Exactly. Withholding post-op pain meds because of an unqualified diagnosis not only is discrimination but may actually lead to increased costs are poorer outcomes. The periop period is not the appropriate time/place to "cure" someone of their addiction.

This. People are way over complicating this and getting all judgmenty. Keep it simple. Is the med ordered? Is the med due? Bingo. Do it. Move on. Not your circus, not your monkey.

And there are no risks involved with never questioning an order?

The elderly and people suffering from terminal cancer are a drain on healthcare resources too. Should we just stop treating them too? Just withhold their pain meds or cut off all care?

Sonif soneone is admitted for [insert diagnosis] and he is a coke addict we should supply him with a steady dose of cocaine? We should provide alcoholics a shot and a beer every two hours? Crystal meth PRN?

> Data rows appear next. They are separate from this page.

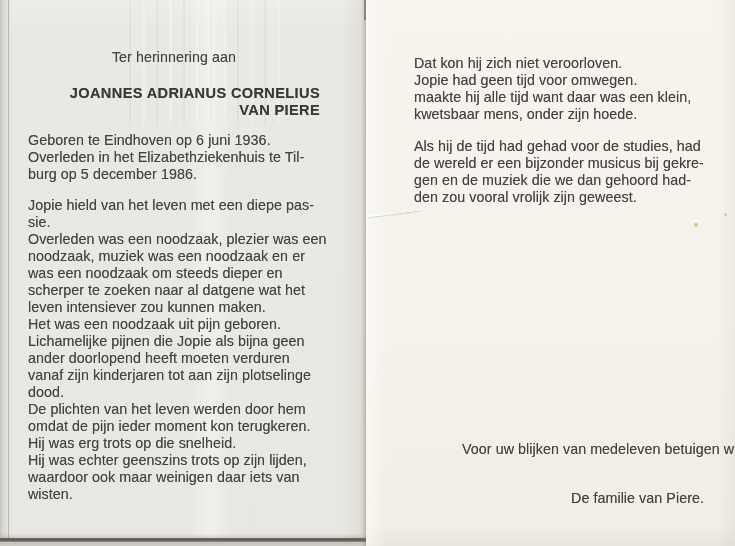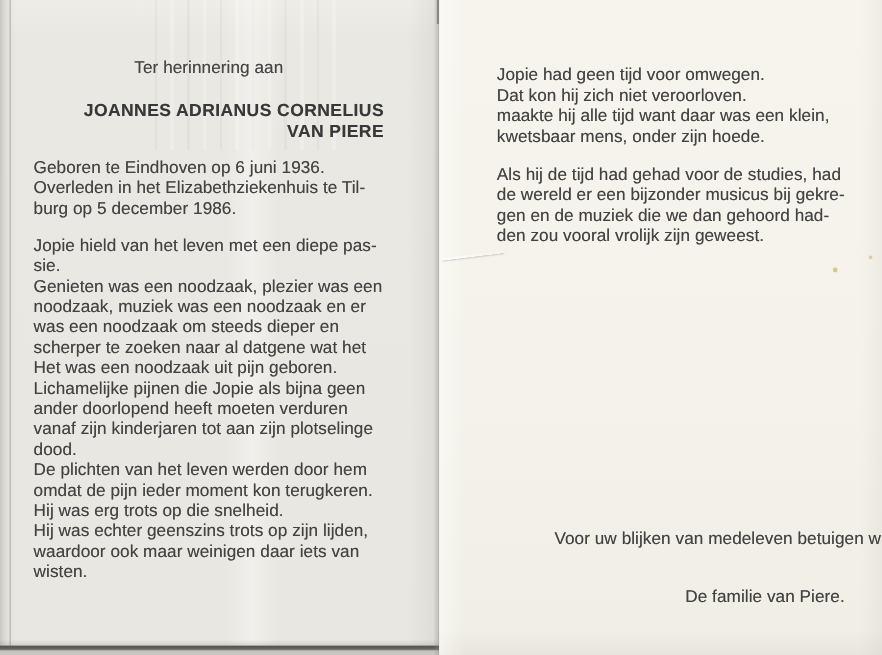--- a/index.html
+++ b/index.html
@@ -166,8 +166,8 @@
     <div class="speck speck-2"></div>
 
     <div class="tblock rp-p1 soft">
+        <div class="tline">Dat kon hij zich niet veroorloven.</div>
         <div class="tline">Jopie had geen tijd voor omwegen.</div>
-        <div class="tline">Dat kon hij zich niet veroorloven.</div>
         <div class="tline">maakte hij alle tijd want daar was een klein,</div>
         <div class="tline">kwetsbaar mens, onder zijn hoede.</div>
       </div>

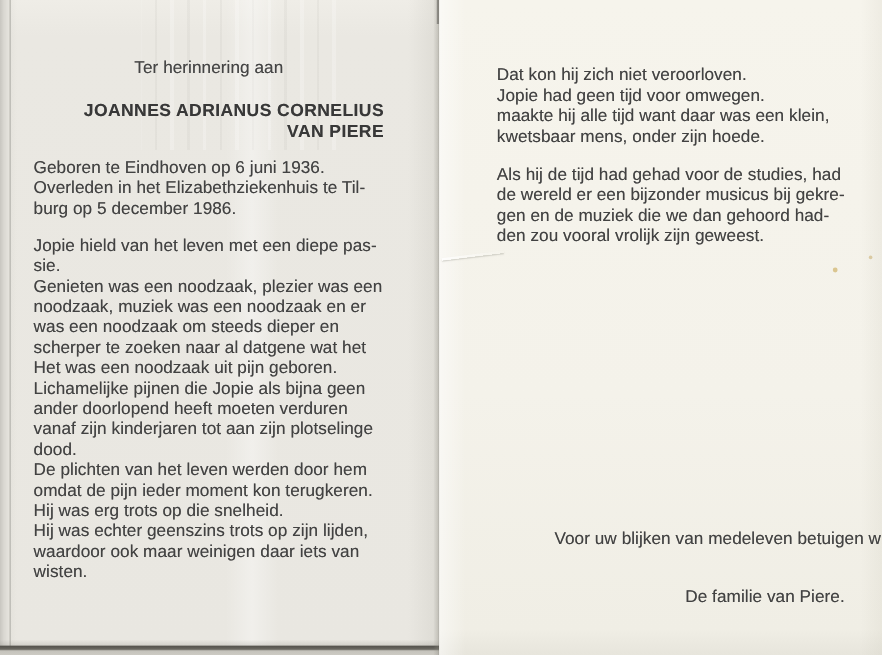--- a/index.html
+++ b/index.html
@@ -137,7 +137,7 @@
     <div class="tblock lp-body soft">
         <div class="tline">Jopie hield van het leven met een diepe pas-</div>
         <div class="tline">sie.</div>
-        <div class="tline">Genieten was een noodzaak, plezier was een</div>
+        <div class="tline">Overleden was een noodzaak, plezier was een</div>
         <div class="tline">noodzaak, muziek was een noodzaak en er</div>
         <div class="tline">was een noodzaak om steeds dieper en</div>
         <div class="tline">scherper te zoeken naar al datgene wat het</div>

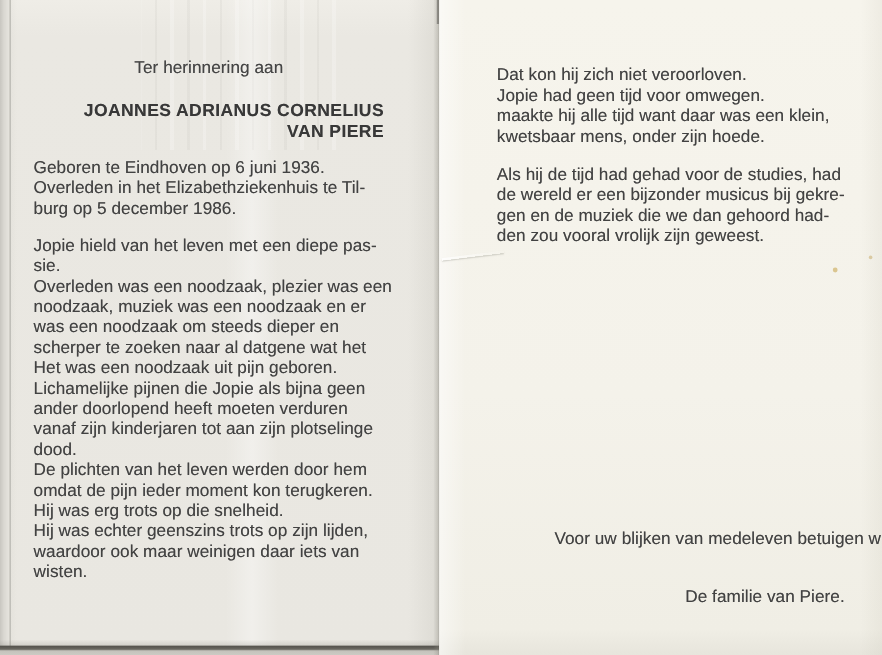--- a/index.html
+++ b/index.html
@@ -141,6 +141,7 @@
         <div class="tline">noodzaak, muziek was een noodzaak en er</div>
         <div class="tline">was een noodzaak om steeds dieper en</div>
         <div class="tline">scherper te zoeken naar al datgene wat het</div>
+        <div class="tline">leven intensiever zou kunnen maken.</div>
         <div class="tline">Het was een noodzaak uit pijn geboren.</div>
         <div class="tline">Lichamelijke pijnen die Jopie als bijna geen</div>
         <div class="tline">ander doorlopend heeft moeten verduren</div>

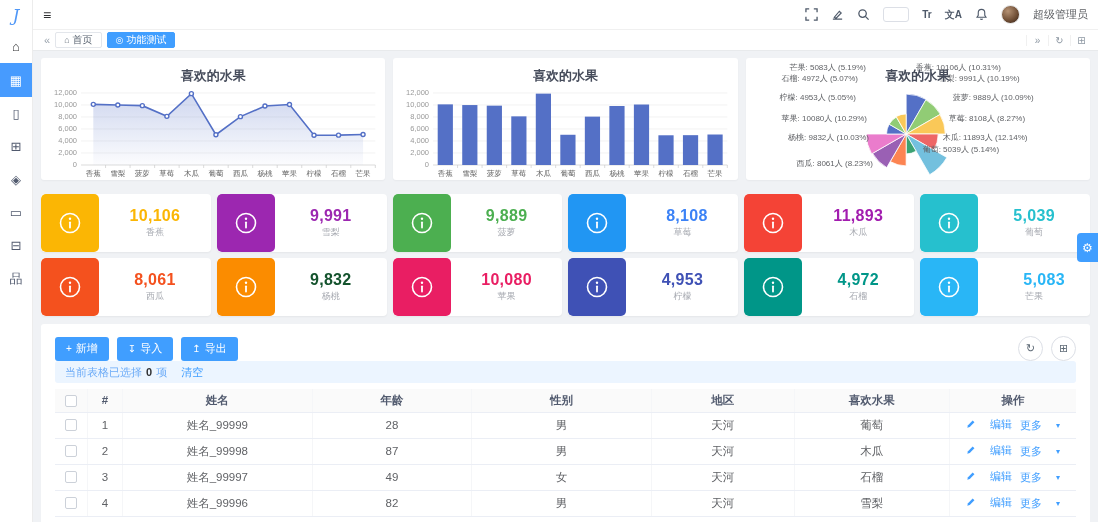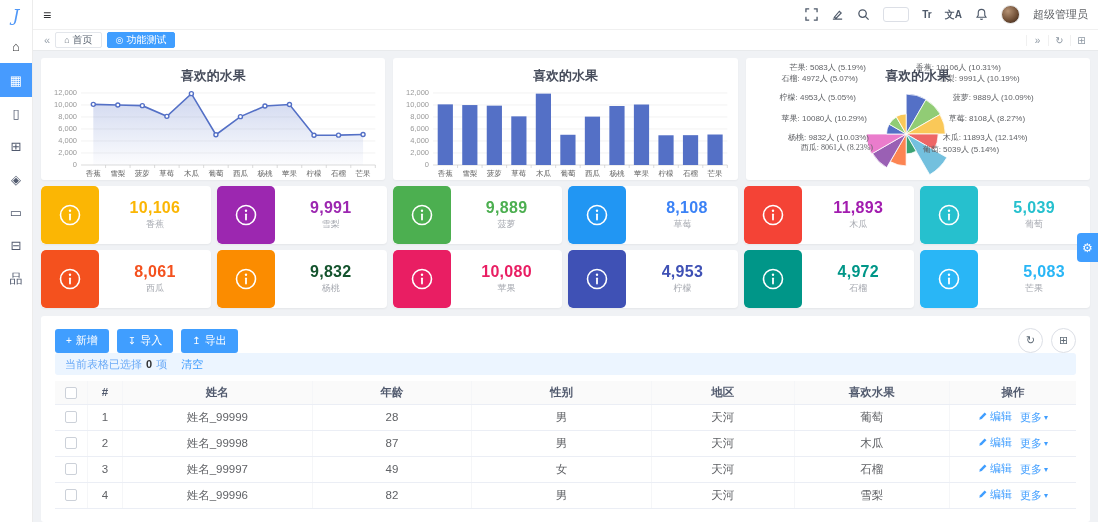--- a/index.html
+++ b/index.html
@@ -41,7 +41,7 @@
   .content { flex:1; padding:7px 8px 0; overflow:hidden; }
   .card { background:#fff; border-radius:3px; box-shadow:0 1px 2px rgba(0,0,0,.04); }
 
-  .charts-row { display:flex; gap:8px; margin-bottom:6px; }
+  .charts-row { display:flex; gap:8px; margin-bottom:14px; }
   .chart-card { flex:1; height:122px; position:relative; overflow:hidden; }
   .chart-title { text-align:center; font-size:13px; font-weight:bold; color:#464c5b; padding-top:9px; height:30px; position:relative; z-index:3; }
   .chart-svg { display:block; width:100%; height:92px; }

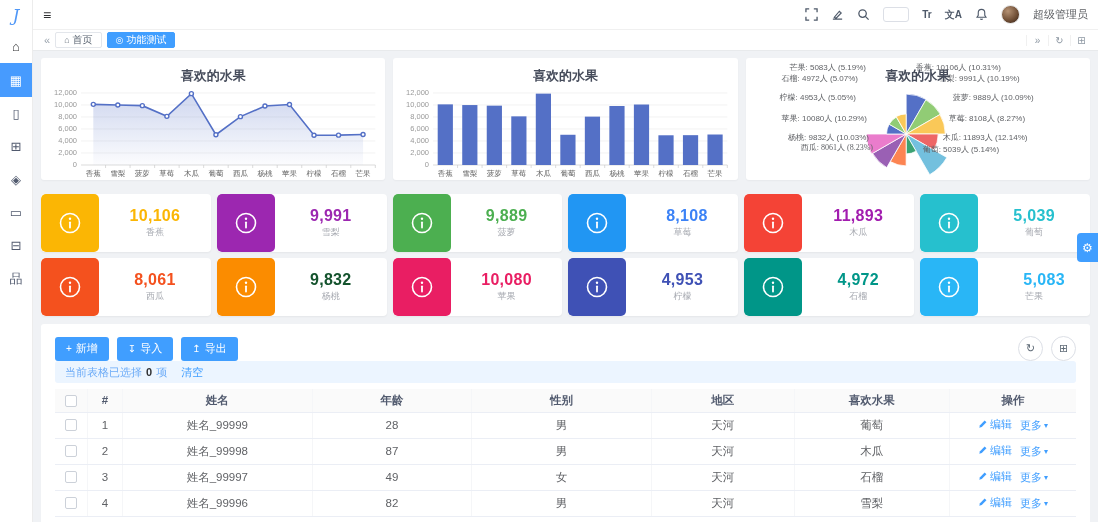--- a/index.html
+++ b/index.html
@@ -312,7 +312,7 @@
               <div class="pie-label" style="top: 34px; right: 234px; text-align: right;">柠檬: 4953人 (5.05%)</div>
               <div class="pie-label" style="top: 55px; right: 223px; text-align: right;">苹果: 10080人 (10.29%)</div>
               <div class="pie-label" style="top: 74px; right: 221px; text-align: right;">杨桃: 9832人 (10.03%)</div>
-              <div class="pie-label" style="top: 84px; right: 217px; text-align: right; font-family: Liberation Serif, serif;">西瓜: 8061人 (8.23%)</div>
+              <div class="pie-label" style="top: 100px; right: 217px; text-align: right;">西瓜: 8061人 (8.23%)</div>
               <div class="pie-label" style="top: 4px; left: 170px;">香蕉: 10106人 (10.31%)</div>
               <div class="pie-label" style="top: 15px; left: 193px;">雪梨: 9991人 (10.19%)</div>
               <div class="pie-label" style="top: 34px; left: 207px;">菠萝: 9889人 (10.09%)</div>

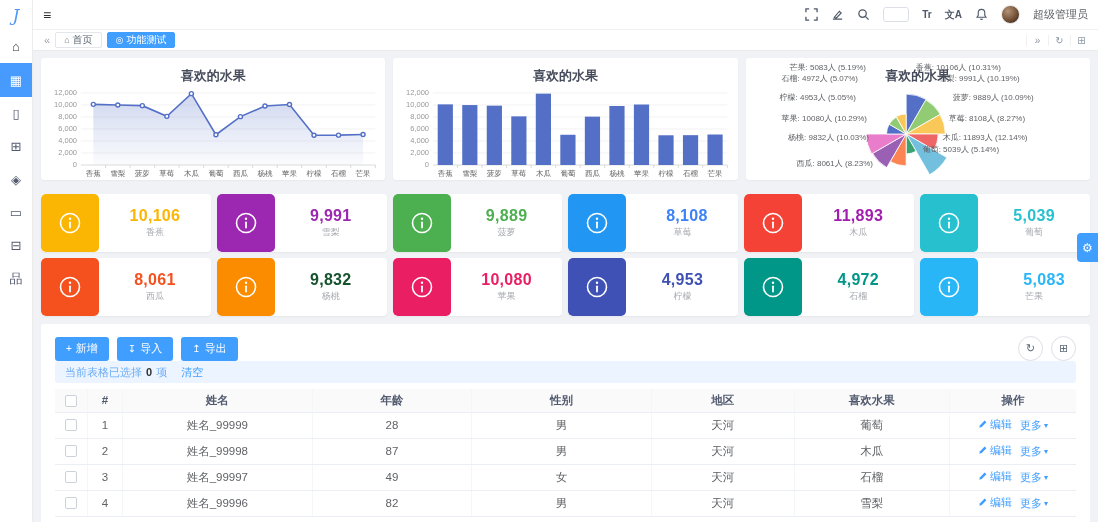--- a/index.html
+++ b/index.html
@@ -76,7 +76,7 @@
   .data-table th { background:#fafafa; color:#515a6e; font-weight:bold; height:23px; }
   .data-table th:last-child, .data-table td:last-child { border-right:none; }
   .checkbox { width:12px; height:12px; border:1px solid #ccd1d9; border-radius:2px; background:#fff; display:inline-block; vertical-align:middle; cursor:pointer; }
-  .link { color:#409eff; cursor:pointer; display:inline-flex; align-items:center; gap:2px; font-size:11px; }
+  .link { color:#409eff; cursor:pointer; display:inline-flex; align-items:center; gap:14px; font-size:11px; }
   .link + .link { margin-left:8px; }
   .caret { font-size:8px; }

I find it odd anyone has such issues over other folks addiction; hubris and judgement although the author appears to recognize some of it. I've held a personal theory for some time that the nurses' who react in a strong & negative manner have past or current issues with an addict and/or alcoholic much closer to home than the patient (i.e. untreated AlAnon.)

The reaction is just out of proportion to the situation, I don't see nurses carry on that an NPO patient thinks they are 'starving' 2 hours into NPO status and really, I would not say people who cannot go 2 hours without thinking about food have a healthy relationship with food.

Repulsed? That is extreme although when I was in acute care I did find myself mildly annoyed by everyone saying pain was 11/10 but they are addicts and addiction is a disease...I actually have more respect for street drug addicts and just go to their connection rather than exploiting overcrowded ERs and playing that it is not an addiction if the nurses pushes it; at the end of the day if it is safe to give and it is ordered I just don't care if they want to get high, I am not their 12-step sponsor.

There is a rationale for pain meds. Coke & Meth don't do anything for pain.